Past studies have suggested that a notable feature of the diets of patients who suffer from mental disorders is a deficiency in certain nutrients, especially essential vitamins, minerals, and omega-3 fatty acids. Nutrient deficiencies can lead to improper functioning of many bodily systems, including the central nervous system. Depression is thought to be related to inadequate production of certain amino acids, such as serotonin, and these neurotransmitters need nutrients in order to form and function.

The most common vitamin deficiencies seen in patients with mental disorders are B-vitamins, especially folate and B12. Other B-vitamins such as B1, B2, and B6 are also essential for promoting the functioning of the brain. Researchers with the University of Miami suggest that taking a Vitamin B Complex daily may be linked to improved mood and mental health.

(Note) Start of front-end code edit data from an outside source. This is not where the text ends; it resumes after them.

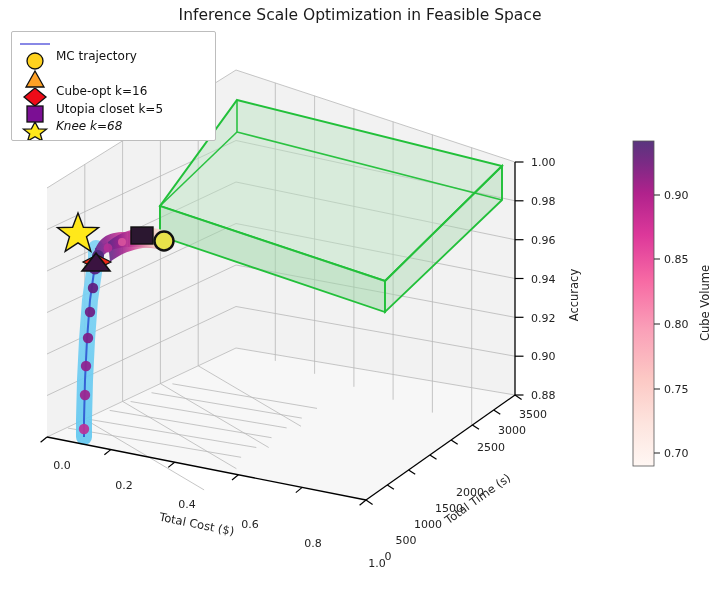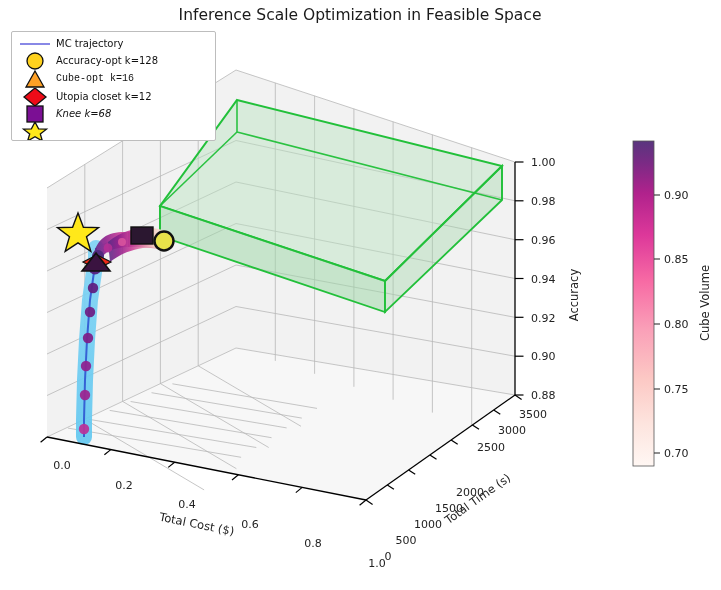"MC trajectory" .legend-label { font-size: 10px -> 12px; top: 0 -> 12px }
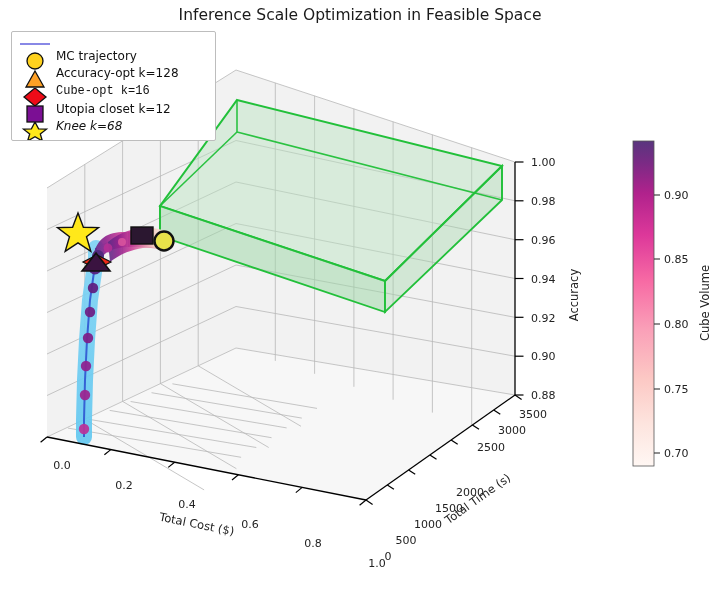"Accuracy-opt k=128" span.legend-label { html: <span>Accuracy-opt k=128</span> -> none }
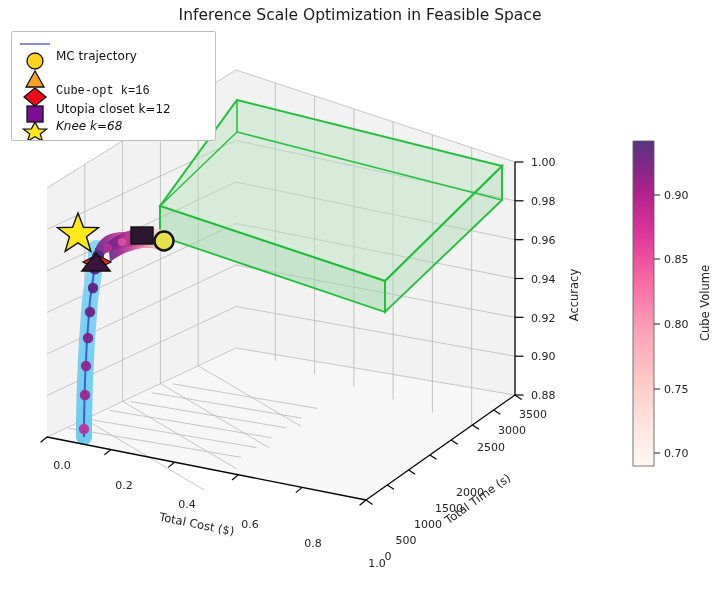"Cube-opt k=16" div.legend-row { font-family: Liberation Mono, monospace -> none }
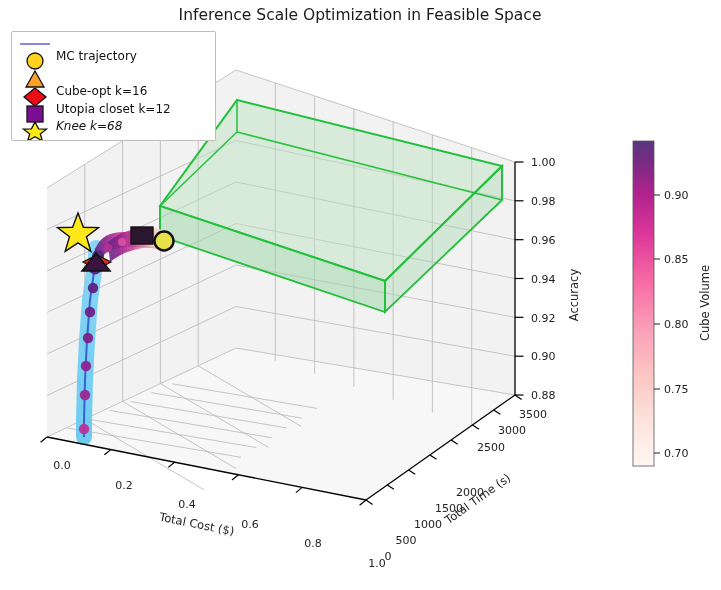"Utopia closet k=12" span.legend-label { text: 12 -> 5 }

The study involved 60 adults diagnosed with depressive disorders. Those taking a vitamin B complex were found to have significant and continuous improvements in depressive and anxiety symptoms over those taking a placebo.

Vitamin B1 – Thiamine
Thiamine is found in all body tissues and is very abundant in most diets – found in cereals, grains, beans and nuts. Also known as B1, thiamine is necessary for nerve stimulation and metabolism of carbohydrates which give the brain and body energy. Deficiency symptoms include mood disorders, anxiety, insomnia and restlessness.

Vitamin B2 – Riboflavin
Riboflavin is essential for growth and general health. B2 is needed for the metabolism of amino acids and fats, but is also necessary for the activation of other B-vitamins, including B6 and folic acid. Good sources of the vitamin include dairy products and leafy vegetables.

Vitamin B3 – Niacin
Niacin helps improve circulation and reduces cholesterol in the blood. It also helps maintain the nervous system. B3 can be found in meat, poultry, fish, nuts, whole grains and dried beans.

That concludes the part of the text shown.